Autograph has recently raised $170 million from venture capital firm Andreessen Horowitz, Katie Haun and Kleiner Perkins. And the company is partnering with DraftKings and Lionsgate to market NFTs based on pro athletes and movie stars.
Time will tell whether this is a winning play for Brady. I’ll certainly be watching to see how these NFTs are received in the wider crypto community.
But given Brady’s star power, and the level of backing behind his new company, it won’t be a surprise if this ends up being another big victory for him.
Sticking with crypto and NFTs for a moment…
Right now, Ethereum is being burned, or destroyed, in huge quantities. According to Nansen Analytics, a blockchain data firm, around $1.1 billion worth of Ethereum was burned over the past month alone.
Here’s what’s going on…
Last August, a significant change was made to the Ethereum blockchain as part of the Ethereum 2.0 upgrades. This change means that a portion of Ethereum is now burned, or destroyed, for every transaction that occurs, say for instance when a trader sends some Ethereum from one wallet to another, or swaps one kind of Ethereum-based token for another.
Usually, the amount burned is very small. However, certain higher-level tasks, like creating NFTs, come with higher transaction fees, which mean they results in a larger amount of Ethereum being burned.
And given that NFTs are soaring in popularity, the amount of Ethereum being destroyed has risen.
In January alone, the total volume of NFT transactions on OpenSea, one of the leading Ethereum-based NFT marketplaces, reached a record high of $3.5 billion.
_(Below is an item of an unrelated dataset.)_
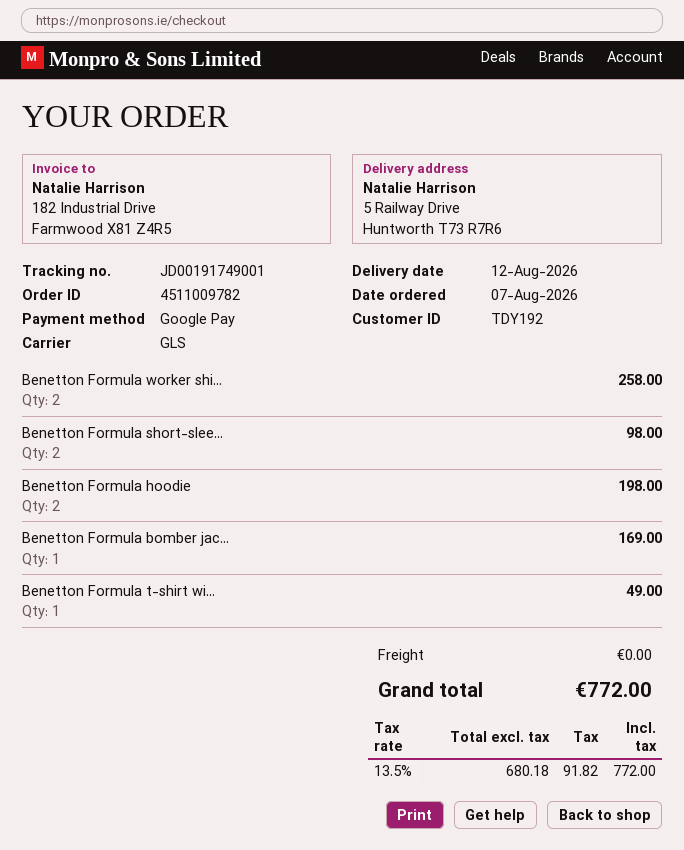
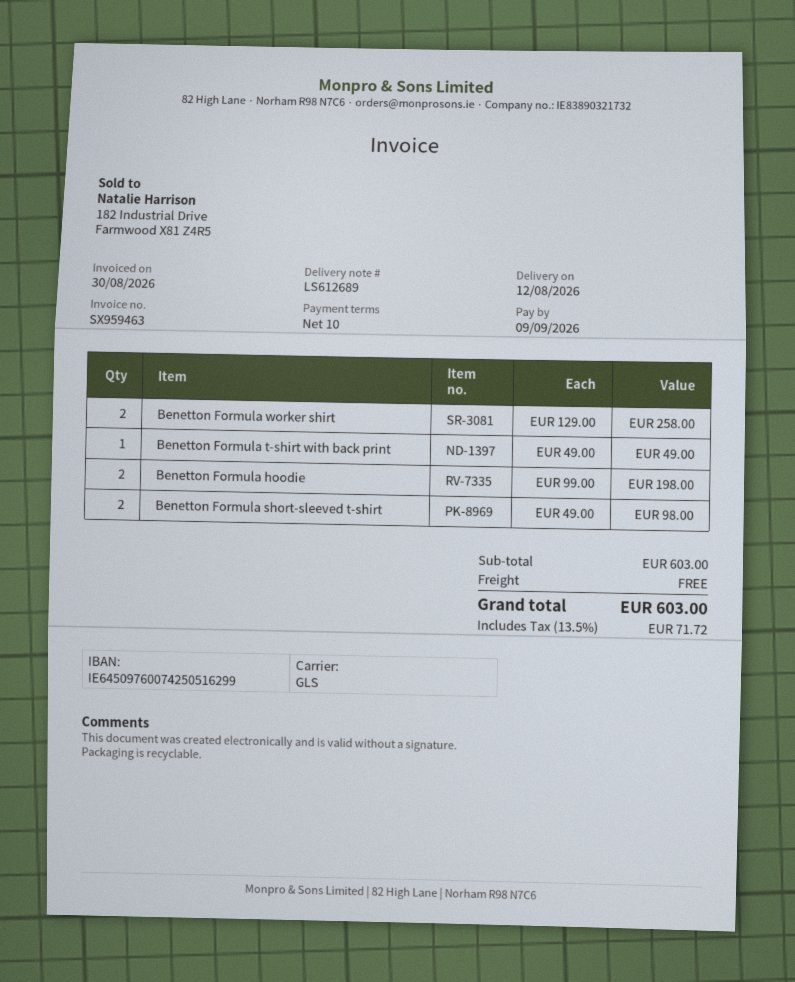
Benetton Formula bomber jac...: 1 for 169.00 -> none
tax: 13.5% = 91.82 -> 13.5% = 71.72
total: 772.00 -> 603.00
As a result, the total amount of Ethereum burned due to transactions on OpenSea alone hit roughly $180 million over a 30-day period.
Now, I want to stress that none of this is a cause for concern. Quite the opposite in fact…
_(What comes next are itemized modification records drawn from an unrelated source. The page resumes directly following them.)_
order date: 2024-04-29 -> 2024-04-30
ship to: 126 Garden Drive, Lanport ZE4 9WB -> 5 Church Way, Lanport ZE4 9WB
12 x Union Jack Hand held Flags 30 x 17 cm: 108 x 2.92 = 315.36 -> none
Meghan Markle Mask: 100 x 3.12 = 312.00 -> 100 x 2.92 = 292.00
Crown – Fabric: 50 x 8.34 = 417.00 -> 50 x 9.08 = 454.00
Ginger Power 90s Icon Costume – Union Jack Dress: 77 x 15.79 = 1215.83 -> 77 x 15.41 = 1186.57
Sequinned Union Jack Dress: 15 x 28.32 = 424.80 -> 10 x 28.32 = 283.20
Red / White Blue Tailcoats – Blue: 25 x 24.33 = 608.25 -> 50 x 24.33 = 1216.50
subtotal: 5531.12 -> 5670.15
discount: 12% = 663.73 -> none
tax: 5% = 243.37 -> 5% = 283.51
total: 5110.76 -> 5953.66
Even with the higher burn rates, more Ethereum is currently being created than destroyed, so the total number of Ethereum tokens is still growing.
However, that’s set to change once the Ethereum 2.0 upgrades are fully rolled out, which is scheduled for the middle of this year.
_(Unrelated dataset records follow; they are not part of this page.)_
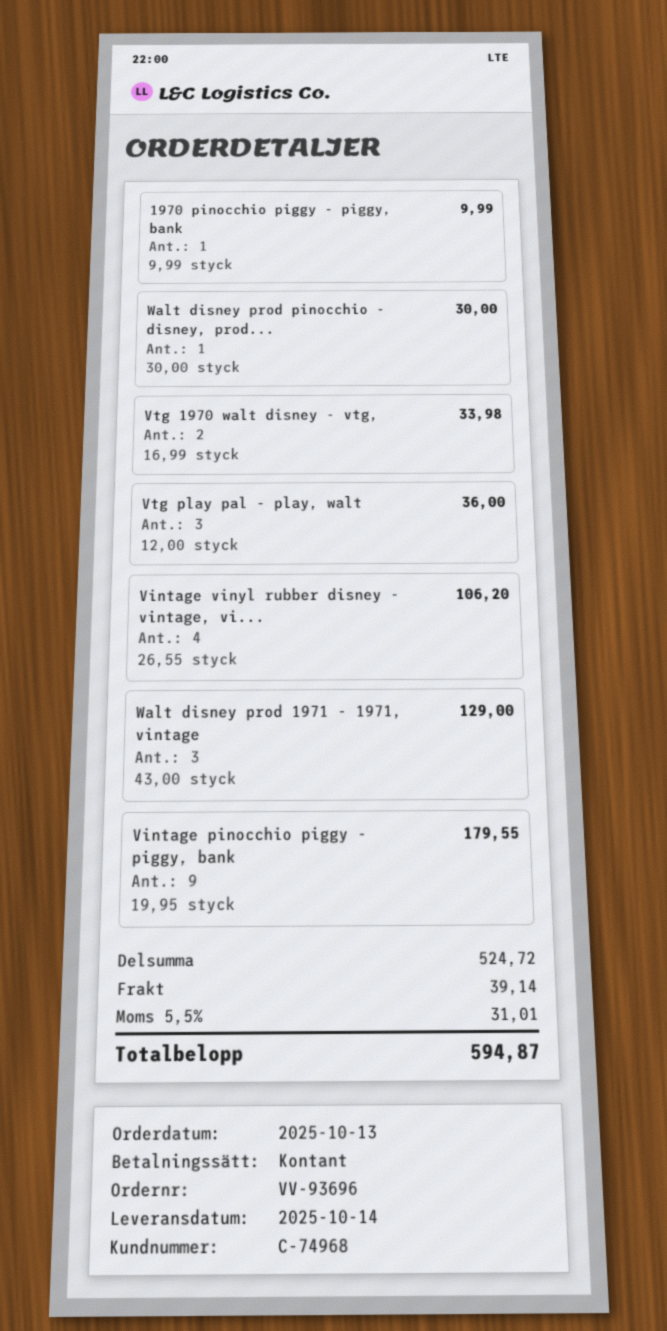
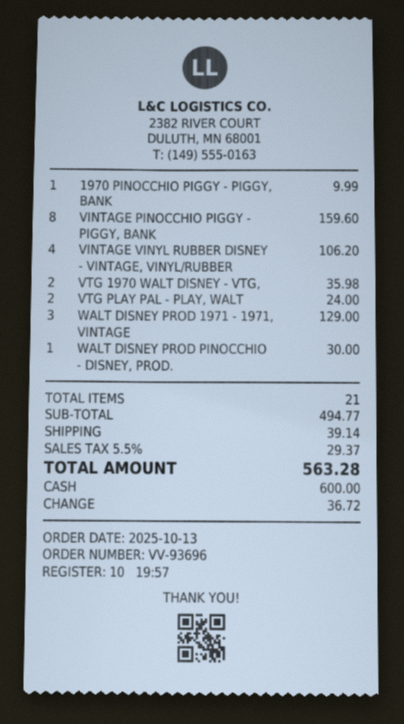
Vtg 1970 walt disney - vtg,: 2 for 33.98 -> 2 for 35.98
Vtg play pal - play, walt: 3 for 36.00 -> 2 for 24.00
Vintage pinocchio piggy - piggy, bank: 9 for 179.55 -> 8 for 159.60
subtotal: 524.72 -> 494.77
tax: 5.5% = 31.01 -> 5.5% = 29.37
total: 594.87 -> 563.28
When Ethereum 2.0 is finalized, the tables will turn and the amount of Ethereum being destroyed will exceed the amount being created…meaning the total amount of Ethereum will begin to decline.
At the same time, I expect demand for NFTs on the Ethereum network to continue to grow, meaning the rate of decline could be significant.
This will lead to a dynamic of falling supply and rising demand for Ethereum…which should see the price of ETH push significantly higher from here.
This is one of the reasons why I remain bullish on Ethereum.
Finally, this week…we return to our old friend, inflation.
The mainstream media consistently blames the current high inflation rate on the supply chain crisis.
Essentially the narrative promoted by mainstream media goes like this: COVID messed up global supply chains…leading to shortages of goods. But once the supply chains get detangled, everything will go back to normal and inflation will just fade away.
This narrative seems plausible…but it also happens to be completely wrong.
The COVID pandemic didn’t simply cause a supply chain crisis…it exposed a crisis bubbling under the surface for years.
One of the key factors at play in all of this is ecommerce.
It used to be that companies could simply set up stores and wait for their customers to come to them. Now, with the ecommerce model, customers expect everything from groceries to mattresses to be delivered direct to their door. This requires much more complex shipping solutions.
It means companies need more drivers to deliver these goods. Plus, they need more centralized warehouses…and generally these warehouses need to be located in densely populated urban areas, where land prices are expensive. As ecommerce grows in popularity, the demand for drivers and warehouses will continue to rise.
The structural issues are just as bad at America’s ports.
Even before the pandemic, ports were struggling to keep up with demand due to outdated technology ill-fit for dealing with the demands of this new economy.
Ultimately, we need to redesign our supply chains for the ecommerce age. And this will require more ships, new warehouses in new locations, new technology, and a huge number of new recruits in the trucking and logistics industries.
None of these things can be achieved quickly, easily, or cheaply.
So, the supply chain crisis will likely persist until at least 2023, which means that inflation will persist, too.
That brings us to the end of this week’s digest. Many thanks for being a subscriber. And if you have any feedback or questions, reach out through the contact form on the Global Intelligence website.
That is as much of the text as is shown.